Beavers, the third-largest rodents on the planet after capybaras and maras, are described by the property owner as “funny rascals.” The animals' quirks obligate team members to transplant them to new homes by Sept. 1. If they don't have time to establish a lodge by the time winter comes, the beavers likely won't make it through the season.
And Sherburne and his team must also be careful not to mix rival families as beavers are known to kill strangers outside their own clan.

But when it comes to ecological benefits of the animal, new research suggests the beaver is unparalleled in the Intermountain West.
“The beaver pond functions almost exactly like a wastewater treatment plant,” said Mike Settell, a graduate student studying environmental engineering at Idaho State University.

Settell said beaver activity settles sedimentation, provides oxygen to fish and adds keeps a healthy level of organic nutrients to riparian settings.
While researchers have tried to build artificial dams in Utah, Settell said they've been unable to replicate the success of beaver dams and have paid far more money for the lesser results.

“(The beavers) maintain that dam for free so they're pretty cost effective,” he said.
Settell was drawn to the project while serving on the Portneuf Watershed Council. He felt a pull to do more field work and spend less time in meetings.

After extensive research in Southeast Idaho, he's discovered about 90 percent of the water stored in a beaver dam is actually stored in the soil, keeping water flows regular even during drought years.

“There are a lot of creeks that are dry now that used to have water in them,” Settell said, attributing that in part to diminished beaver populations.

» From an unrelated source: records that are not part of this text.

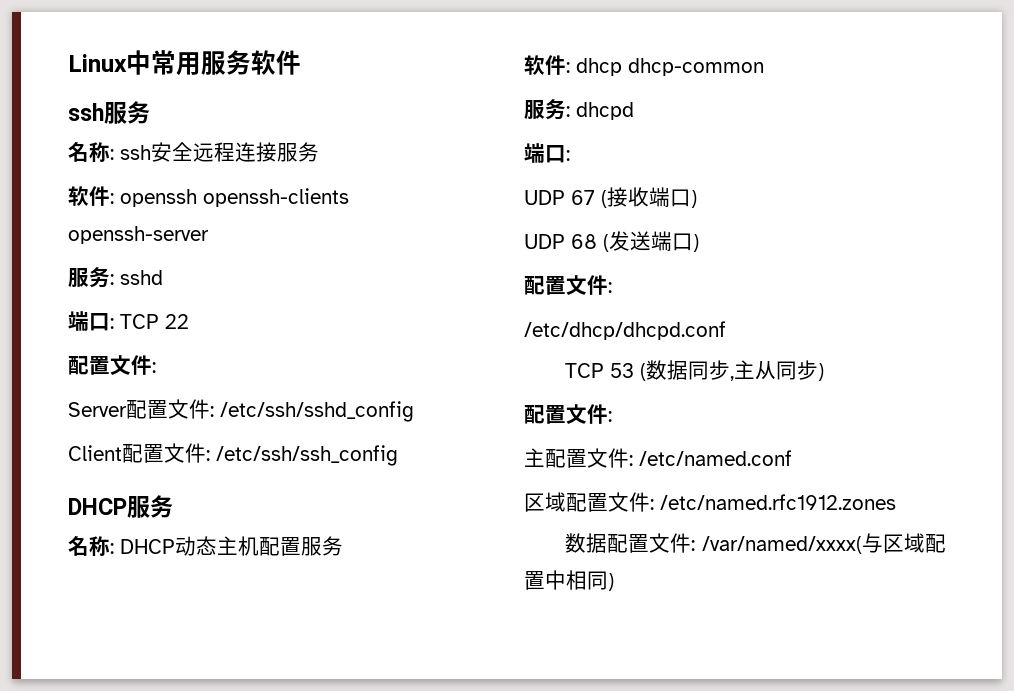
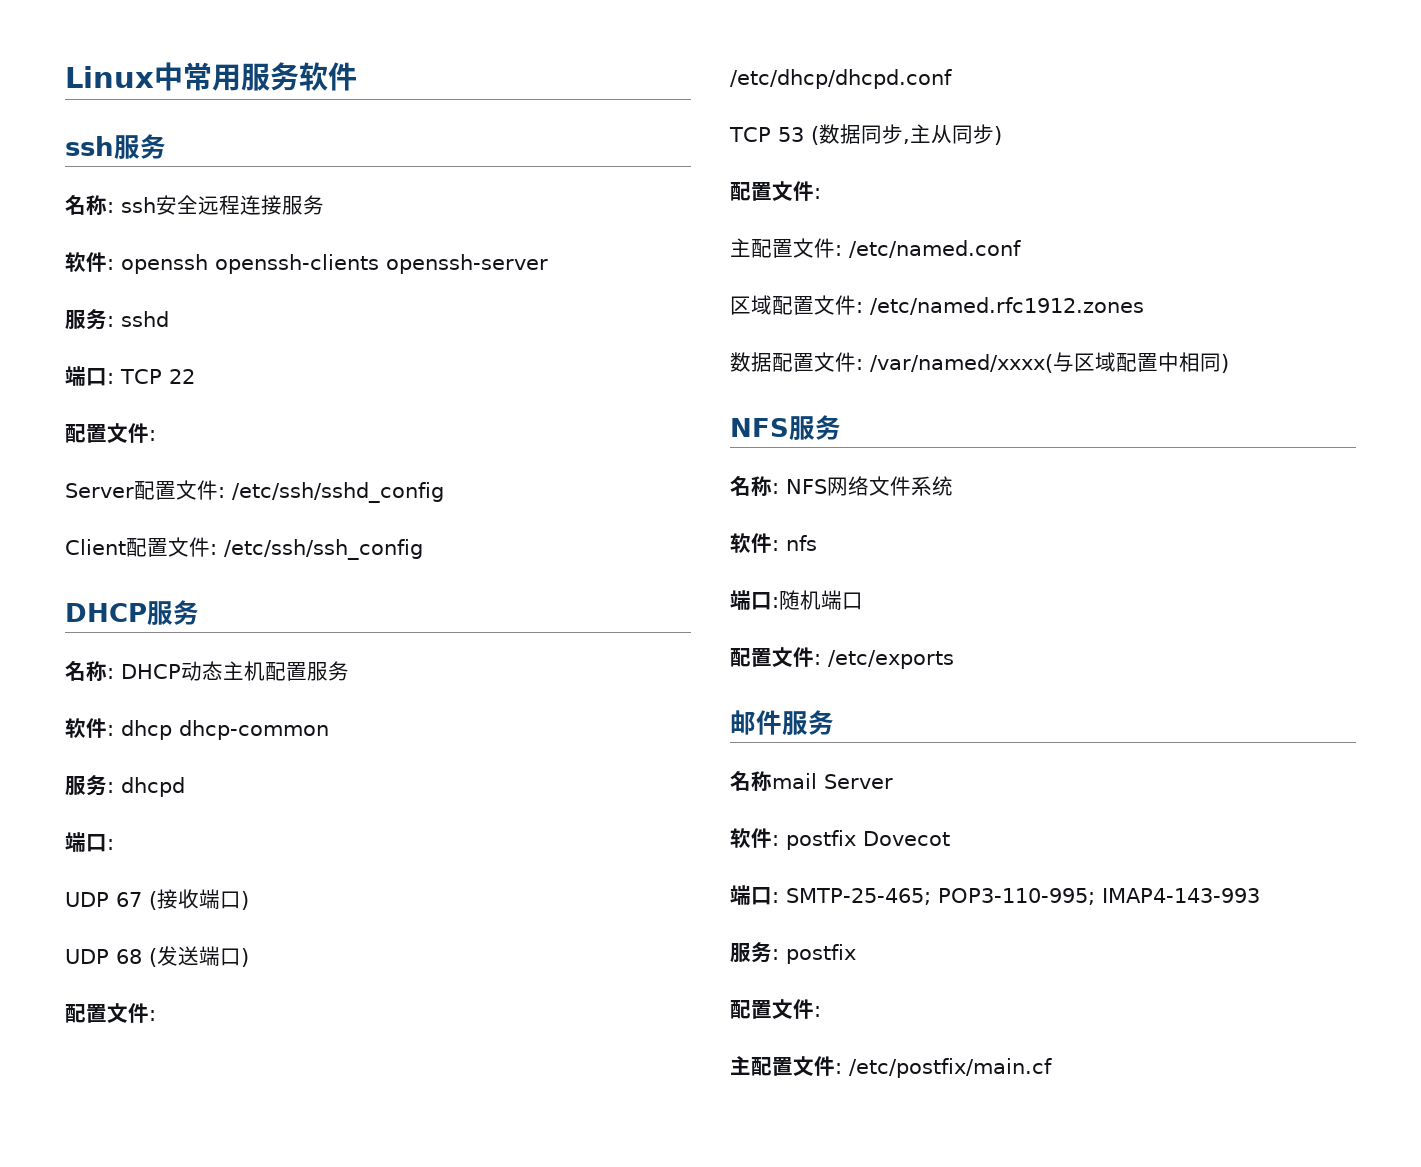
(614, 582) none -> [730,415,841,440] [730,476,953,497] [730,533,817,553] [730,590,863,610] [730,647,954,669] [730,710,834,735] [730,771,893,792] [730,828,950,850] [730,885,1260,905] [730,942,856,964] [730,999,821,1019] [730,1056,1052,1078] // NFS服务 // 名称: NFS网络文件系统 // 软件: nfs // 端口:随机端口 // 配置文件: /etc/exports // 邮件服务 // 名称mail Server // 软件: postfix Dovecot // 端口: SMTP-25-465; POP3-110-995; IMAP4-143-993 // 服务: postfix // 配置文件: // 主配置文件: /etc/postfix/main.cf

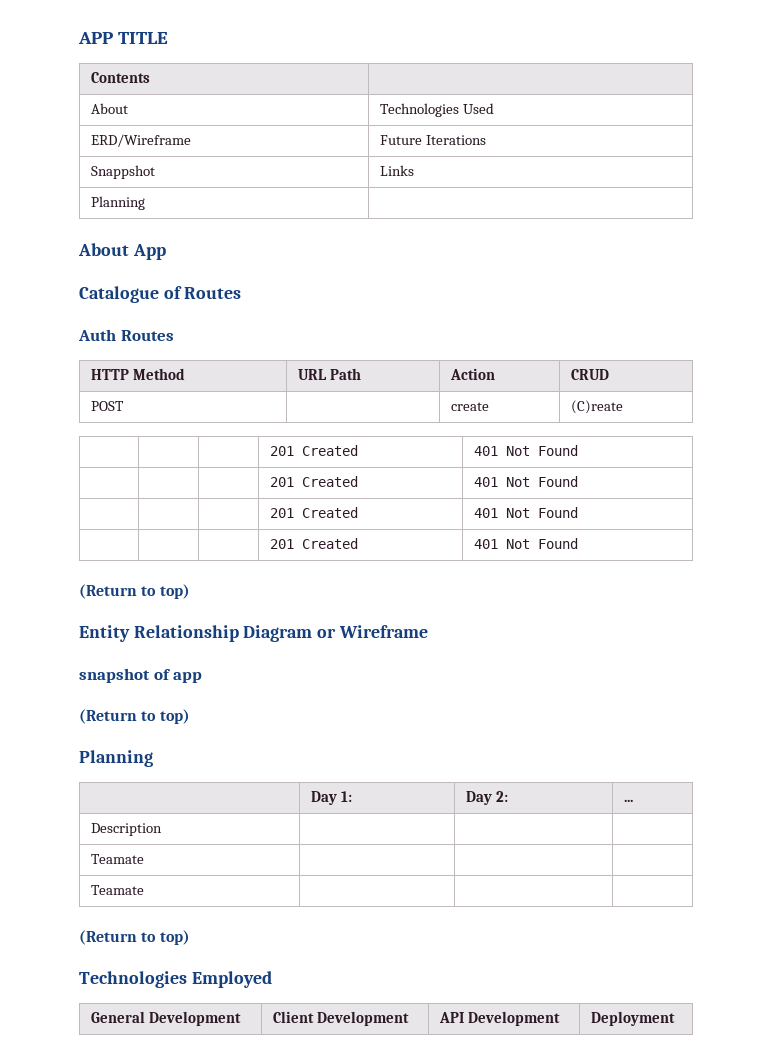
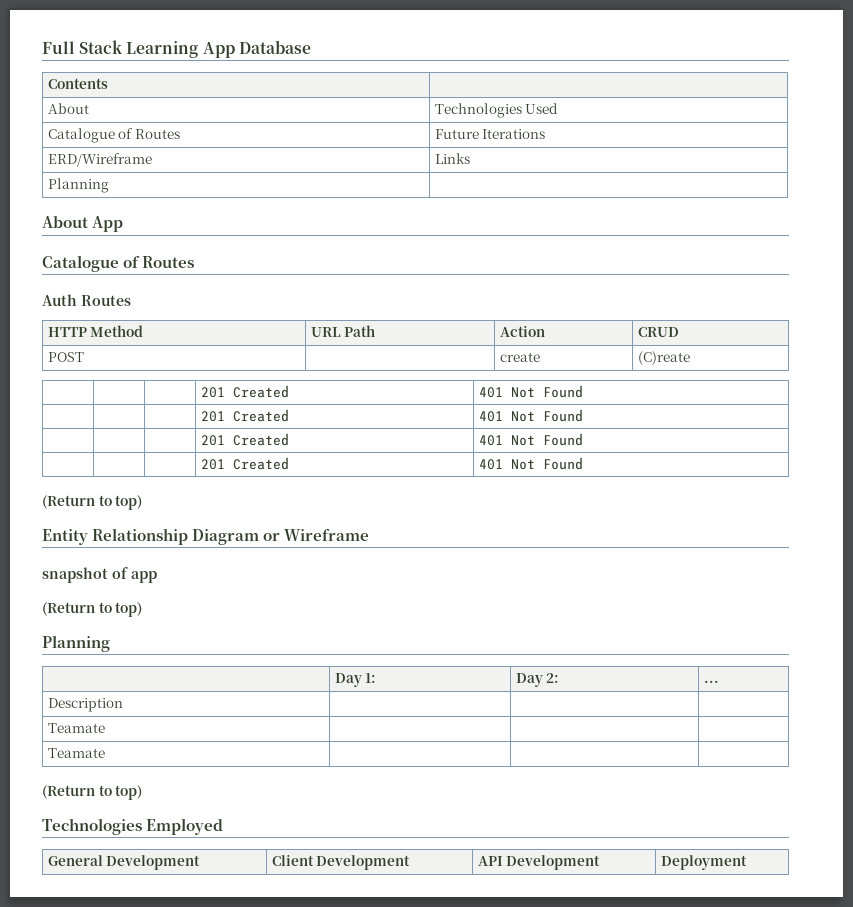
[78,32,168,44] APP TITLE -> [42,40,311,58] Full Stack Learning App Database
[91,134,192,147] ERD/Wireframe -> [47,128,180,143] Catalogue of Routes
[91,165,156,179] Snappshot -> [47,153,152,167] ERD/Wireframe

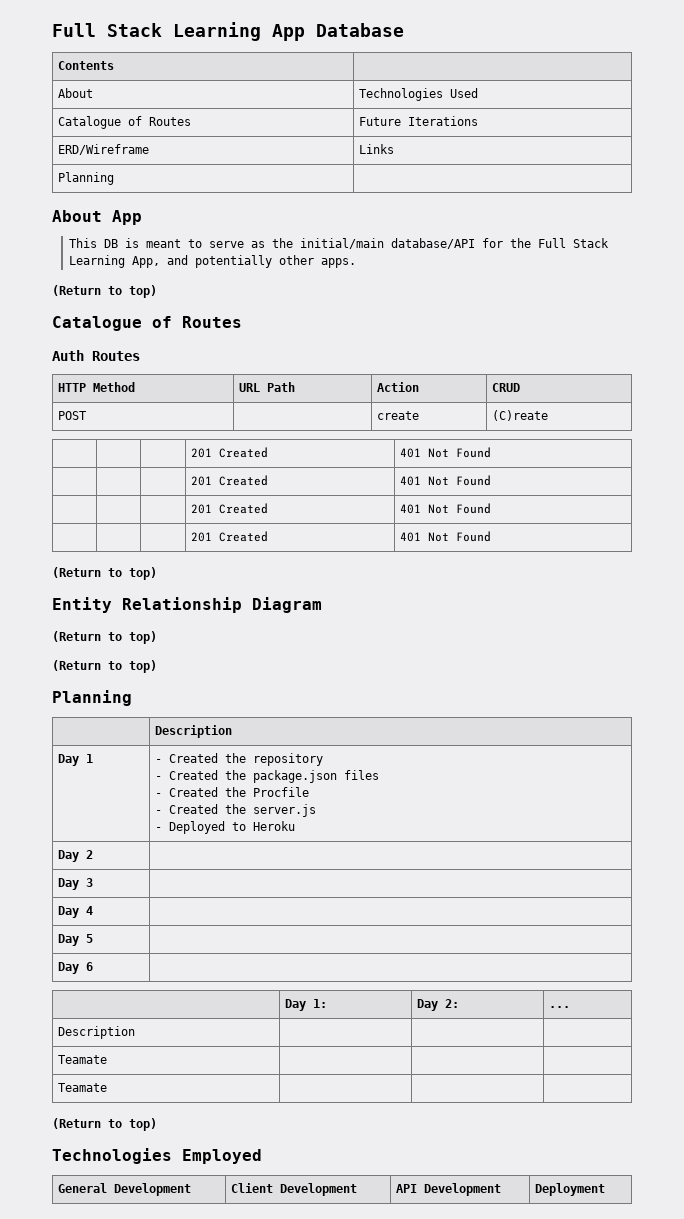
(124, 224) none -> [68,238,609,249] [68,255,356,268] [52,285,157,298] // This DB is meant to serve as the initial/main database/API for the Full Stack Learning App, and potentially other apps. // (Return to top)
[263,529,370,541] [42,567,157,583] or Wireframe // snapshot of app -> [52,631,157,644] // (Return to top)
(110, 643) none -> [155,725,233,738] [58,754,94,766] [155,753,324,766] [155,770,380,783] [155,787,310,797] [155,804,317,817] [155,821,296,834] [58,850,94,862] [58,878,94,890] [58,906,94,918] [58,934,94,946] [58,962,94,974] // | Description // Day 1 | - Created the repository // - Created the package.json files // - Created the Procfile // - Created the server.js // - Deployed to Heroku // Day 2 | // Day 3 | // Day 4 | // Day 5 | // Day 6 |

While Settell lends a valuable science perspective and Sherburne contributes his experiences as both a naturalist and engineer, the third regular member of the beaver buster team just might be the most prolific.

After all, the project runs under the auspices of the non-profit Native North American Education and Research Foundation directed by former Sho-Ban High School teacher Ed Galindo.

Galindo, who now works for the University of Idaho after receiving accolades for his work in Fort Hall, said many landowners get fed up with beavers plugging culverts and causing other nuisances and often kill the animals out of sheer frustration.

“If we can provide the landowners with consulting services, tools and materials to help them live with the beaver rather than exterminate them, we feel we are providing a win-win solution for the beaver, the landowners and the entire watershed,” Galindo said.

“You don't have to kill to find a solution for everything.”

To live-trap the animals, the team sets up a castor oil scented, spring-loaded contraption, that Sherburne described as looking like a “big clam shell,” near a river bank.

The devices are tethered to the banks so trapped beavers won't float downstream and drown.

“I don't think we've ever lost one,” Sherburne said. “When an animal steps in (a trap) they just close up.”

A number of the beavers were trapped this summer at the KOA campground near Lava Hot Springs, while others were trapped in Utah and relocated via ATVs.

The beaver busters are trying new technology as well, such as low voltage electric fences - similar to the ones used on dogs - to ensure beavers stay within a prescribed boundary.